▸ AIM OF THE TASK
Using the data below, gather each line that includes the word "font".

▸ RECORDS SHOWN

-*-

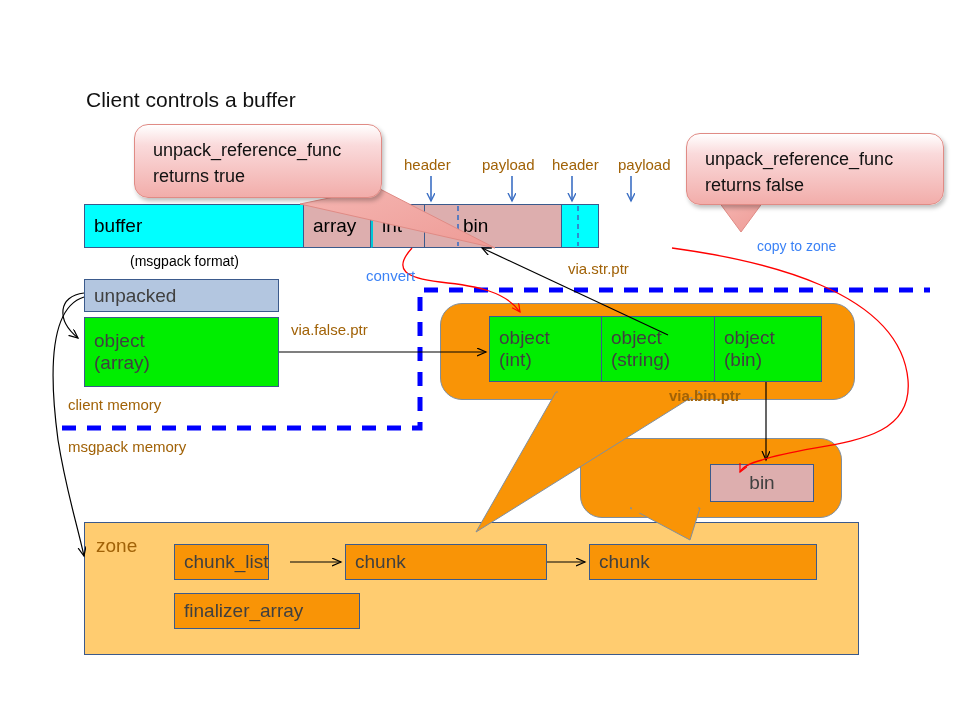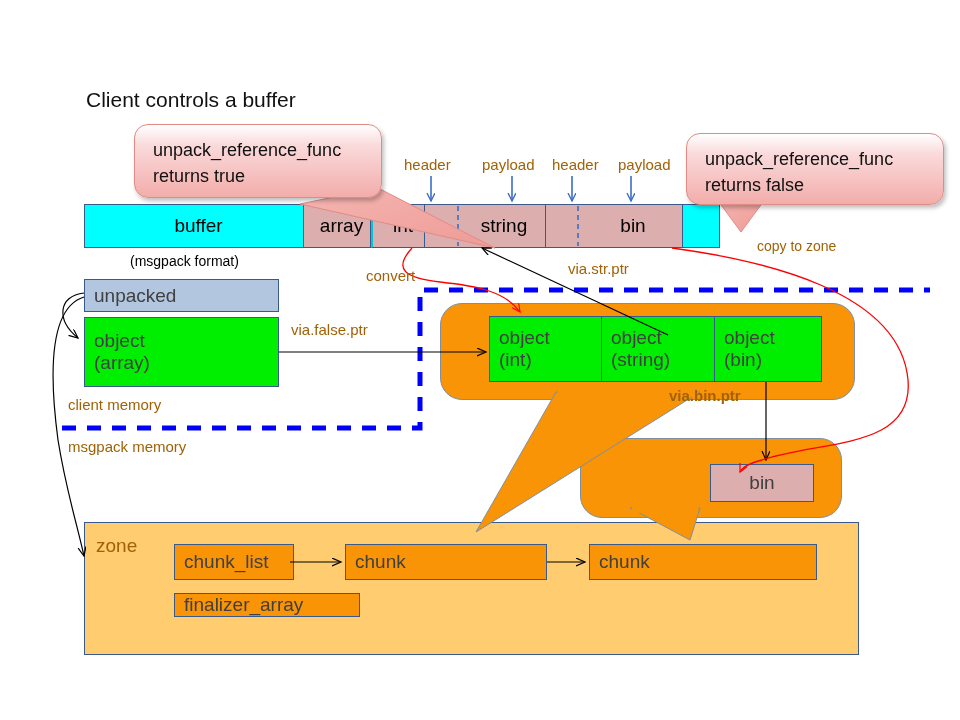--- a/index.html
+++ b/index.html
@@ -27,7 +27,6 @@
     display:flex;align-items:center;
     font-size:19px;
     box-sizing:border-box;
-    justify-content:center;
   }
   .cyan{background:#00ffff;}
   .pink{background:#ddaeae;}

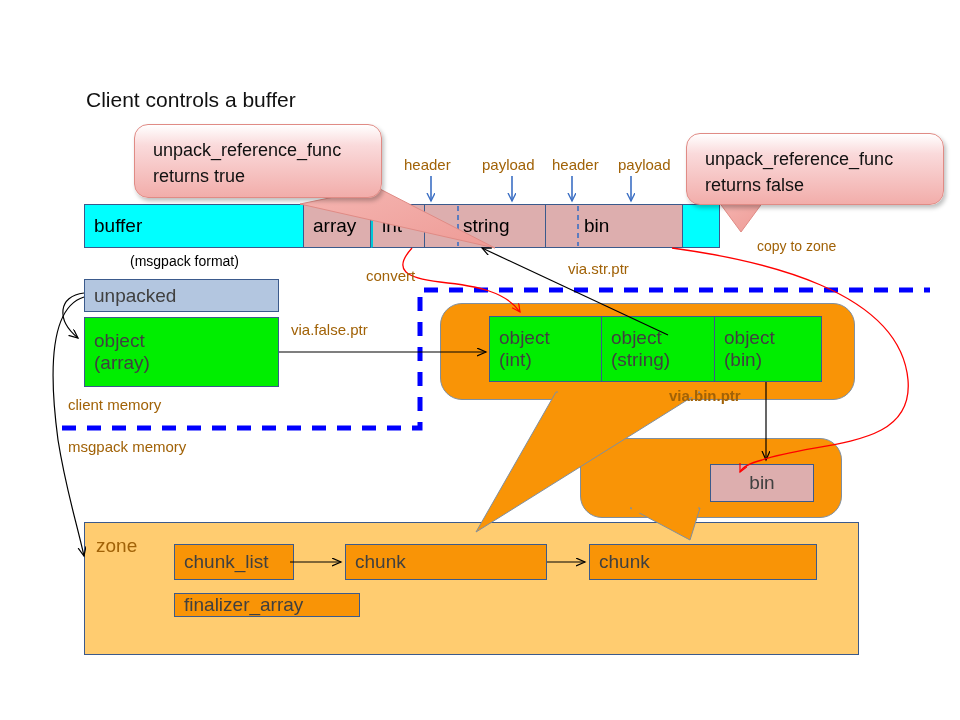--- a/index.html
+++ b/index.html
@@ -86,9 +86,6 @@
     </div>
     <div class="bar-seg pink" style="width:54px;border-left:none;border-left:2px solid #00c8d7;">
       <span class="seg-label">int</span>
-    </div>
-    <div class="bar-seg pink" style="width:121px;border-left:none;">
-      <span class="seg-label" style="padding-left:38px;">string</span>
     </div>
     <div class="bar-seg pink" style="width:137px;border-left:none;">
       <span class="seg-label" style="padding-left:38px;">bin</span>

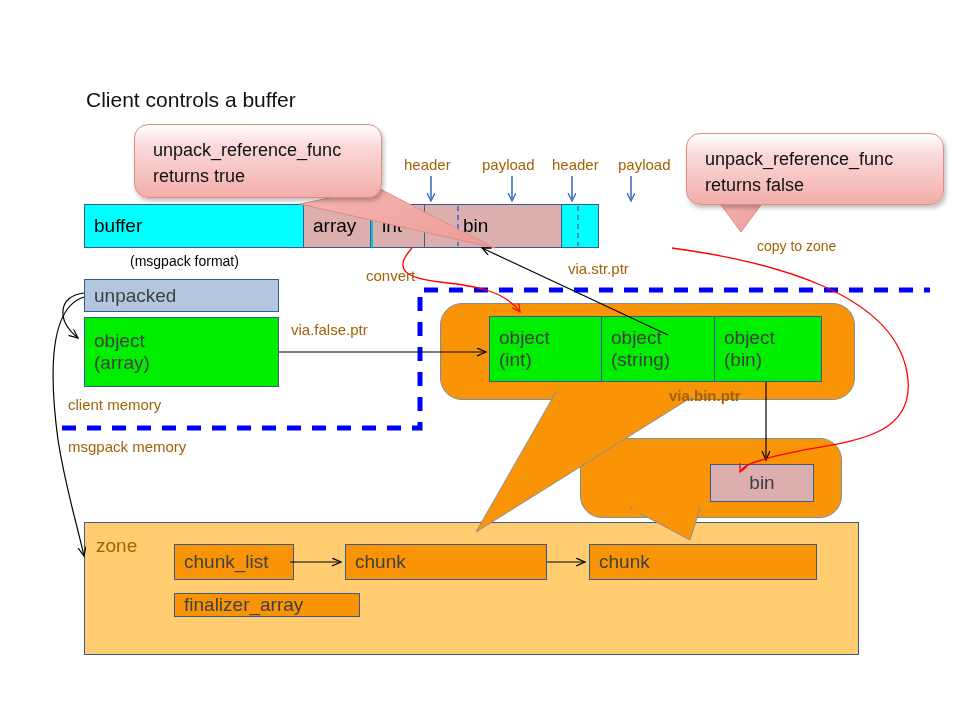--- a/index.html
+++ b/index.html
@@ -18,7 +18,7 @@
   .title{font-size:21px;color:#111;}
   .lbl{font-size:15px;color:#a16207;}
   .lbl-sm{font-size:14px;color:#000;}
-  .red{color:#a16207;}
+  .red{color:#3b82f6;}
 
   
   .bar-seg{

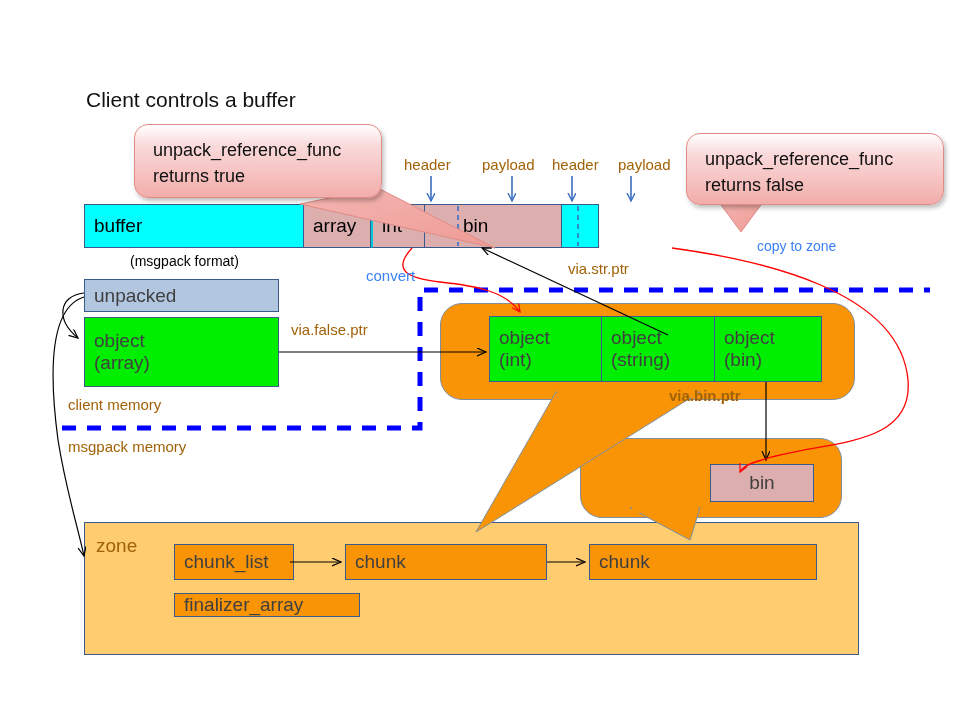--- a/index.html
+++ b/index.html
@@ -137,7 +137,7 @@
   <div class="abs box zone-box" style="left:84px;top:502px;width:775px;height:133px;"></div>
   <div class="abs lbl" style="left:96px;top:515px;font-size:19px;">zone</div>
 
-  <div class="abs box orange-box box-pad" style="left:174px;top:524px;width:120px;height:36px;">
+  <div class="abs box orange-box box-pad" style="left:174px;top:524px;width:95px;height:36px;">
     <span>chunk_list</span>
   </div>
   <div class="abs box orange-box box-pad" style="left:345px;top:524px;width:202px;height:36px;">

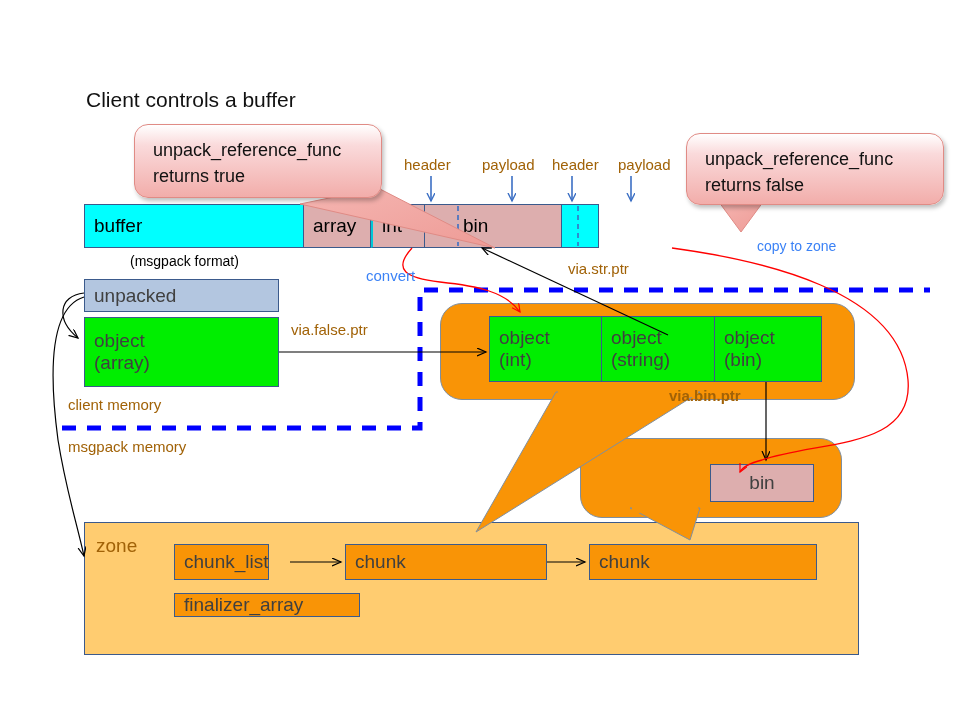--- a/index.html
+++ b/index.html
@@ -146,7 +146,7 @@
   <div class="abs box orange-box box-pad" style="left:589px;top:524px;width:228px;height:36px;">
     <span>chunk</span>
   </div>
-  <div class="abs box orange-box box-pad" style="left:174px;top:573px;width:186px;height:24px;">
+  <div class="abs box orange-box box-pad" style="left:174px;top:573px;width:186px;height:36px;">
     <span>finalizer_array</span>
   </div>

-*-

▸ WRITTEN RESPONSE
     font-size:19px;
   .title{font-size:21px;color:#111;}
   .lbl{font-size:15px;color:#a16207;}
   .lbl-sm{font-size:14px;color:#000;}
   <div class="abs lbl" style="left:96px;top:515px;font-size:19px;">zone</div>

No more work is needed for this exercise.